• _REQUIRED WORK_: Go through the data below and transcribe it exactly. Omit the images.

:: PROVIDED DATA

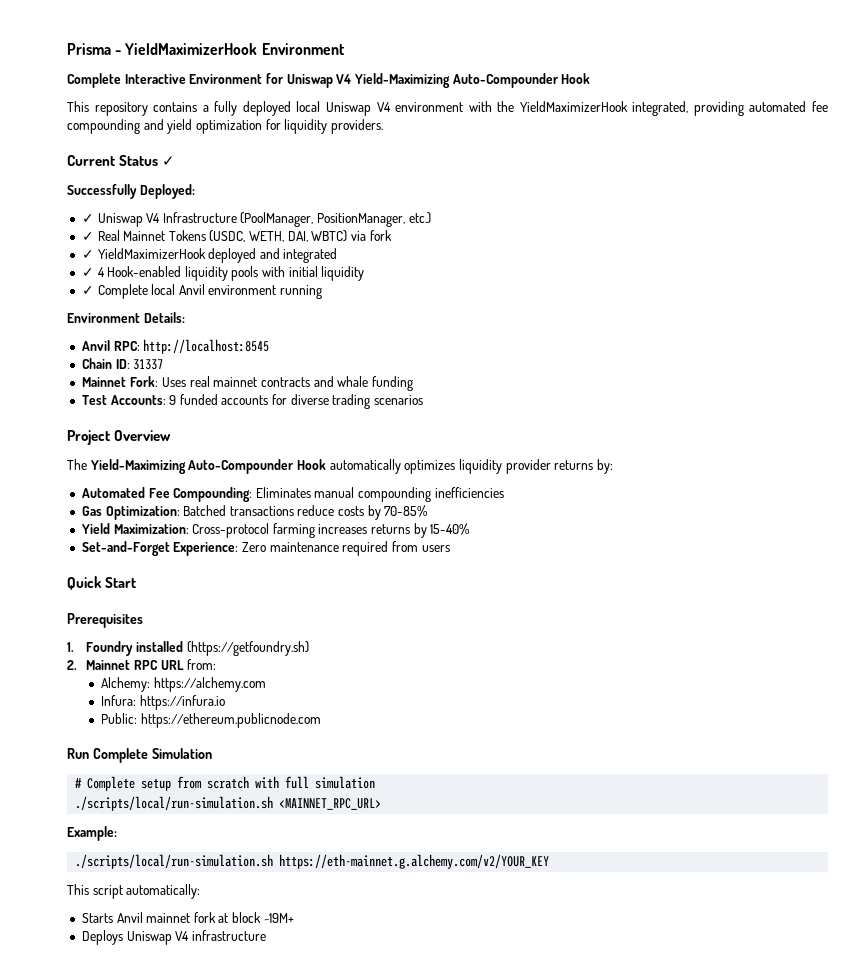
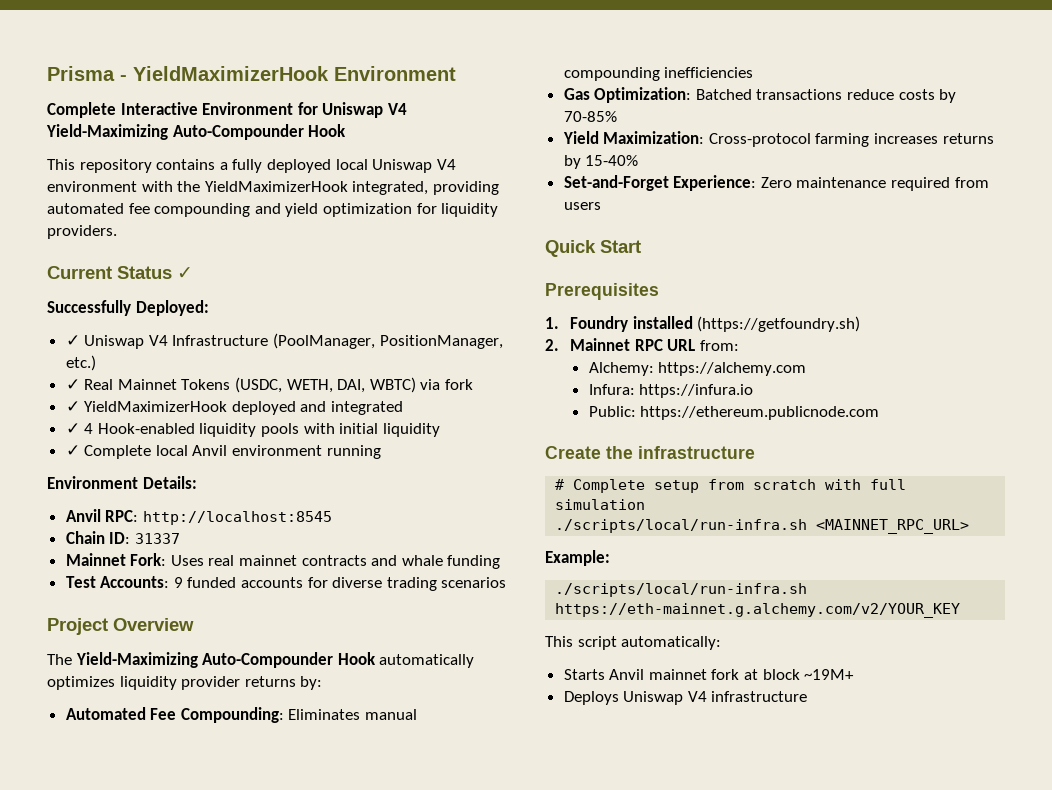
- Run Complete Simulation
+ Create the infrastructure
- ./scripts/local/run-simulation.sh <MAINNET_RPC_URL>
+ ./scripts/local/run-infra.sh <MAINNET_RPC_URL>
- ./scripts/local/run-simulation.sh https://eth-mainnet.g.alchemy.com/v2/YOUR_KEY
+ ./scripts/local/run-infra.sh https://eth-mainnet.g.alchemy.com/v2/YOUR_KEY

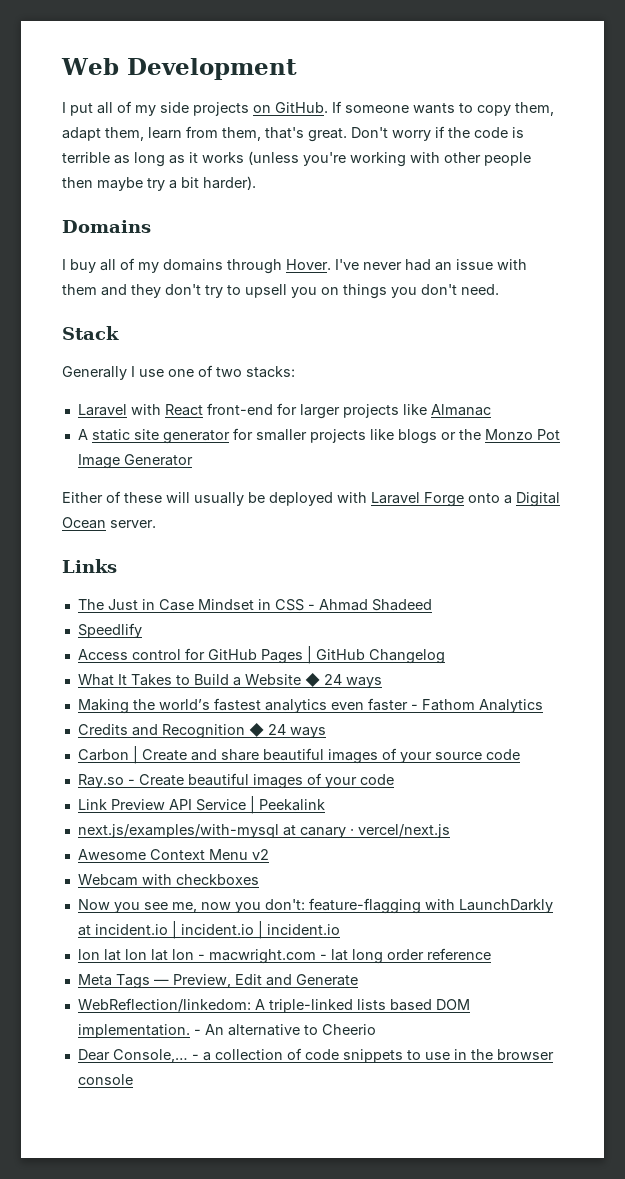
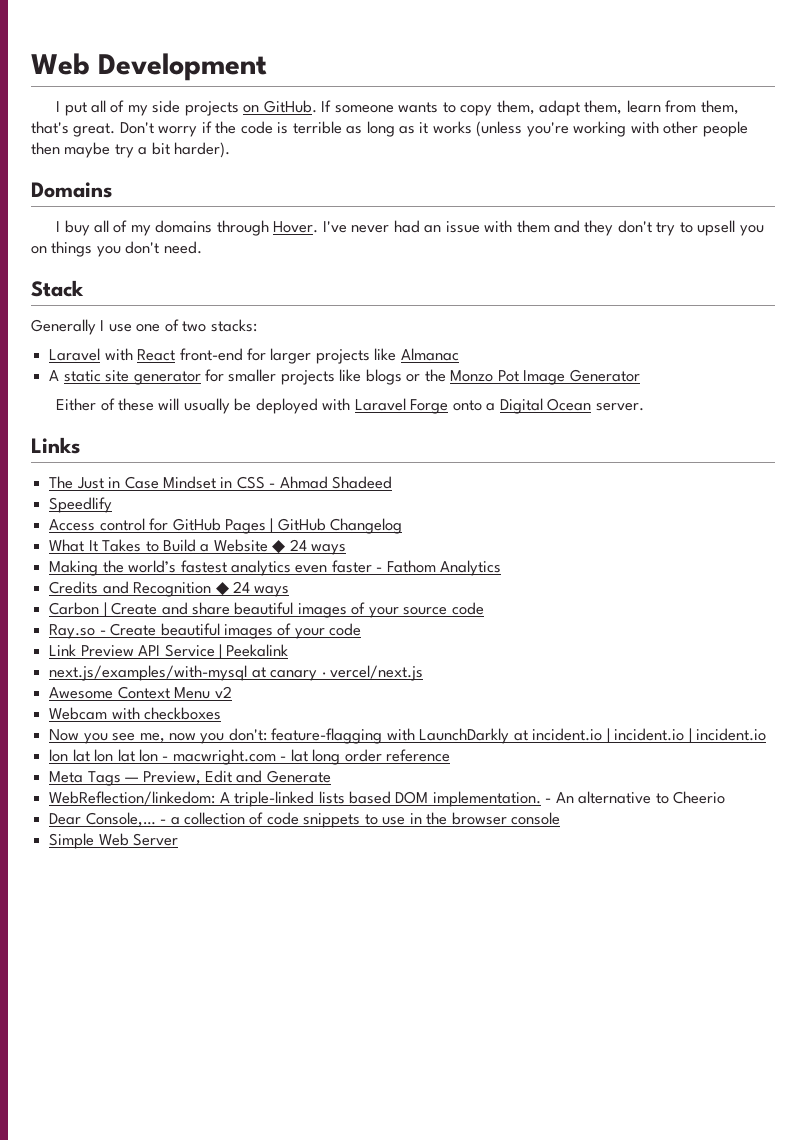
+ Simple Web Server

::::

• _RESPONSE TO THIS EXERCISE_:
- Run Complete Simulation
+ Create the infrastructure
- ./scripts/local/run-simulation.sh <MAINNET_RPC_URL>
+ ./scripts/local/run-infra.sh <MAINNET_RPC_URL>
- ./scripts/local/run-simulation.sh https://eth-mainnet.g.alchemy.com/v2/YOUR_KEY
+ ./scripts/local/run-infra.sh https://eth-mainnet.g.alchemy.com/v2/YOUR_KEY

+ Simple Web Server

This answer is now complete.